The modification will enable firms to provide safe custody services in respect of Revenue-allocated CTFs, before obtaining written agreement or giving notice as required by the FSA's rules CASS 2.3.4R and 2.3.2R. It will be available only to those firms that provide Revenue-allocated CTFs.

In relation to this particular modification, the FSA also intends to consult shortly on amendments to these rules to make these changes permanent. As a result, the modification will end if and when new rules come into force. Any rule changes will be subject to the FSA's consultation process.

Further examples are available on the FSA's website at http://www.fsa.gov.uk/Pages/Doing/Regulated/Notify/Waiver/Consent/index.shtml

Q7.  To the extent that a rule is being modified, how will the FSA decide the appropriate level of modification of that rule? Please provide examples to illustrate your answer.

The FSA judges applications for waivers or modifications against criteria set out in section 148(4) of FSMA. This states that it can only direct that a rule should not apply (or should apply) in a modified way only if the FSA is satisfied that:

a)   compliance with the rules, or with the rules as unmodified, would be unduly burdensome or would not achieve the purpose for which the rules were made;

and

(b)   the direction would not result in undue risk to persons whose interests the rules are intended to protect.

Ordinarily it is up to a firm to apply to the FSA, explaining why it believes that a particular rule (or group of rules) is unduly burdensome, etc. - and the arguments advanced are often specific to that firm's circumstances. Of course, the FSA can only waive or modify rules to the extent that this would be compatible with European law including Directive requirements.

An example of how the FSA uses this power is as follows.
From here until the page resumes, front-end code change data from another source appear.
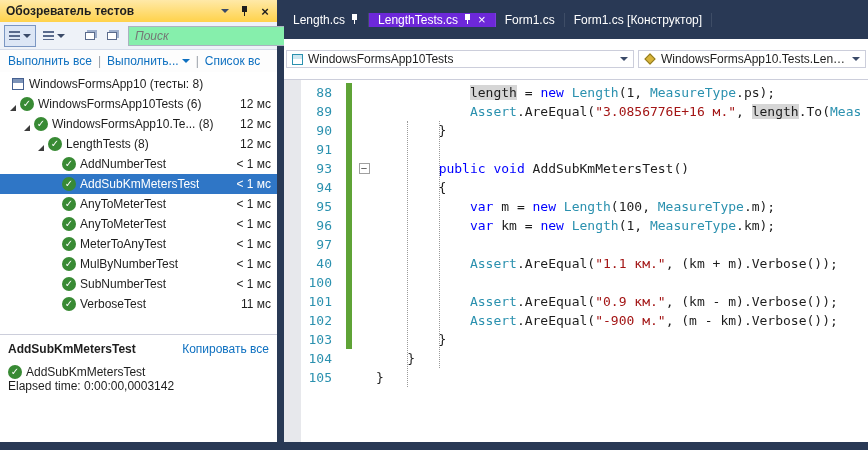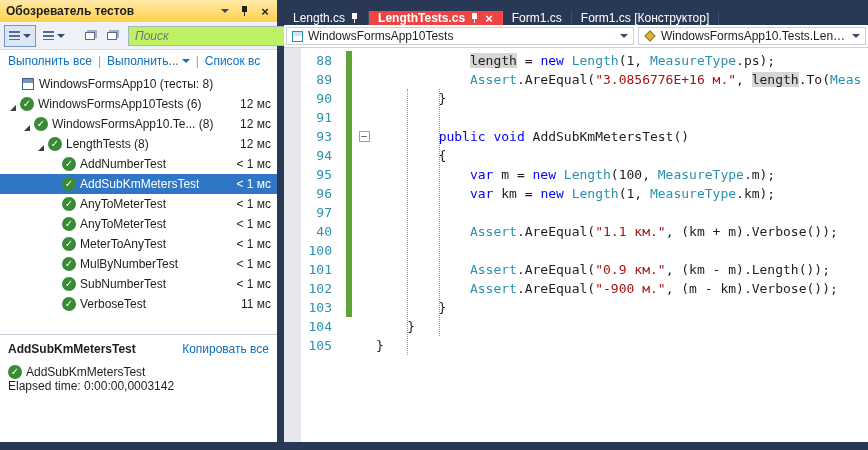--- a/index.html
+++ b/index.html
@@ -28,21 +28,21 @@
   .pin::after{content:"";position:absolute;left:3px;top:6px;width:1px;height:4px;background:currentColor;}
   .xglyph{font-size:13px;line-height:13px;}
 
   .lp-toolbar{height:28px;flex:none;display:flex;align-items:center;gap:2px;
               background:#eef2f8;border-bottom:1px solid #d4dbe8;padding:0 4px;}
   .tbtn{height:22px;display:flex;align-items:center;gap:3px;padding:0 4px;border:1px solid transparent;}
   .tbtn.active{background:#dce6f5;border-color:#7a96c2;}
   .ico-lines{width:11px;height:9px;background:repeating-linear-gradient(to bottom,#5a6b8c 0 2px,transparent 2px 4px);}
   .ico-stack{width:10px;height:8px;border:1px solid #5a6b8c;background:#fff;box-shadow:2px -2px 0 0 #9fb0cd;}
   .tsep{width:1px;height:16px;background:#c2cbdb;margin:0 3px;}
-  .search{flex:1;height:20px;margin-left:4px;background:#bef264;border:1px solid #aab2c0;
+  .search{flex:1;height:20px;margin-left:4px;background:#86efac;border:1px solid #aab2c0;
           display:flex;align-items:center;padding:4px 4px;gap:4px;}
   .search input{flex:1;min-width:0;border:none;outline:none;font:italic 12px "Liberation Sans","DejaVu Sans",sans-serif;color:#767676;background:transparent;}
   .mag{position:relative;width:13px;height:13px;flex:none;}
   .mag::before{content:"";position:absolute;left:1px;top:1px;width:6px;height:6px;border:1.5px solid #47597a;border-radius:50%;}
   .mag::after{content:"";position:absolute;left:9px;top:9px;width:5px;height:1.5px;background:#47597a;transform:rotate(45deg);transform-origin:0 0;}
 
   .lp-links{height:22px;flex:none;display:flex;align-items:center;gap:6px;padding:0 8px;background:#fdfdfd;white-space:nowrap;overflow:hidden;}
   .lp-links a{color:var(--link-blue);text-decoration:none;display:inline-flex;align-items:center;gap:3px;}
   .lsep{color:#9aa0a8;}
 
@@ -63,26 +63,26 @@
   .det-title{font-weight:bold;}
   .det-copy{margin-left:auto;color:var(--link-blue);text-decoration:none;}
   .det-src{margin-top:7px;}
   .det-src .lab{color:#717171;}
   .det-src a{color:var(--link-blue);text-decoration:none;}
   .det-res{margin-top:9px;display:flex;align-items:center;}
   .det-elapsed{}
 
   
   .editor{position:absolute;left:284px;top:0;right:0;height:442px;display:flex;flex-direction:column;background:#fff;}
-  .tabs{height:25px;flex:none;background:var(--frame-navy);display:flex;align-items:flex-end;color:#fff;overflow:hidden;}
+  .tabs{height:39px;flex:none;background:var(--frame-navy);display:flex;align-items:center;color:#fff;overflow:hidden;}
   .tab{display:flex;align-items:center;gap:6px;padding:0 9px;font-size:12px;white-space:nowrap;border-right:1px solid rgba(255,255,255,0.10);}
-  .tab.active{background:#ef4444;font-weight:bold;}
+  .tab.active{background:#6d28d9;}
   .tab-close{font-size:13px;line-height:13px;}
 
-  .navbar{height:23px;flex:none;background:#fff;border-bottom:1px solid #cccedb;display:flex;align-items:center;gap:4px;padding:2px 2px;}
+  .navbar{height:41px;flex:none;background:#fff;border-bottom:1px solid #cccedb;display:flex;align-items:center;gap:4px;padding:2px 2px;}
   .combo{height:18px;border:1px solid #cccedb;background:#fff;display:flex;align-items:center;gap:5px;padding:0 5px;white-space:nowrap;overflow:hidden;}
   .combo-left{flex:1;min-width:0;}
   .combo-right{width:228px;flex:none;}
   .combo .clabel{overflow:hidden;text-overflow:ellipsis;}
   .combo .caret-sm{margin-left:auto;flex:none;}
   .proj-ico{width:11px;height:11px;flex:none;border:1px solid var(--type-teal);background:linear-gradient(#cfe7f0 0 4px,#fff 4px);}
   .class-ico{width:8px;height:8px;flex:none;background:#d8b43a;border:1px solid #8f7a1e;transform:rotate(45deg);margin:0 2px;}
 
   .code-area{flex:1;position:relative;background:#fff;overflow:hidden;padding-top:3px;
              font-family:"DejaVu Sans Mono","Liberation Mono",monospace;font-size:13px;}
@@ -146,21 +146,21 @@
       <span class="lsep">|</span>
       <a href="#">
           <span>Выполнить...</span>
           <span class="caret-sm" style="border-top-color:#0e70c0"></span>
         </a>
       <span class="lsep">|</span>
       <a href="#">Список вс</a>
     </div>
 
     <div class="lp-tree">
-        <div class="trow" style="padding-left: 22px;">
+        <div class="trow" style="padding-left: 12px;">
           <span class="grid-ico"></span>
           <span class="tlabel">WindowsFormsApp10 (тесты: 8)</span>
           <span class="ttime"></span>
         </div>
         <div class="trow" style="padding-left: 6px;">
           <span class="exp">
             <span class="tri"></span>
           </span>
           <span class="check">✓</span>
           <span class="tlabel">WindowsFormsApp10Tests (6)</span>
@@ -346,21 +346,21 @@
           <div class="cline">
             <span class="ln">100</span>
             <span class="bar changed"></span>
             <span class="outline"></span>
             <span class="ctext"></span>
           </div>
           <div class="cline">
             <span class="ln">101</span>
             <span class="bar changed"></span>
             <span class="outline"></span>
-            <span class="ctext"><span>            </span><span class="t">Assert</span><span>.AreEqual(</span><span class="s">"0.9 км."</span><span>, (km - m).Length());</span></span>
+            <span class="ctext"><span>            </span><span class="t">Assert</span><span>.AreEqual(</span><span class="s">"0.9 км."</span><span>, (km - m).Verbose());</span></span>
           </div>
           <div class="cline">
             <span class="ln">102</span>
             <span class="bar changed"></span>
             <span class="outline"></span>
             <span class="ctext"><span>            </span><span class="t">Assert</span><span>.AreEqual(</span><span class="s">"-900 м."</span><span>, (m - km).Verbose());</span></span>
           </div>
           <div class="cline">
             <span class="ln">103</span>
             <span class="bar changed"></span>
Under FSA rules a firm may not include in its calculation of capital resources economic reserves known as "implicit items" (in relation to long-term insurance business this could be economic reserves arising in respect of future profits, zillmerising[75] or hidden reserves), except subject to a waiver under FSMA s.148. The Consolidated Life Directive provides that implicit items can be included in the calculation of a firm's capital resources, within limits, provided that the supervisory authority agrees. Firms may apply to the FSA using the s.148 mechanism to obtain its agreement. A firm applies stating the nature and the amounts of the implicit items that it wishes to count against its capital resources requirement. The amount of the implicit item that the FSA will permit a firm to count depends on the firm's particular financial circumstances. The firm will submit quite detailed financial data to support its application and, on a case by case basis, the FSA will decide whether to grant the waiver requested and if it does so the amount of the implicit item that can be included. The FSA will not necessarily grant a waiver for the full amount of the implicit item which could be granted. Rather, it will decide each application according to whether - and the extent to which - it considers that a firm has met the FSMA s.148(4) tests in its individual circumstances.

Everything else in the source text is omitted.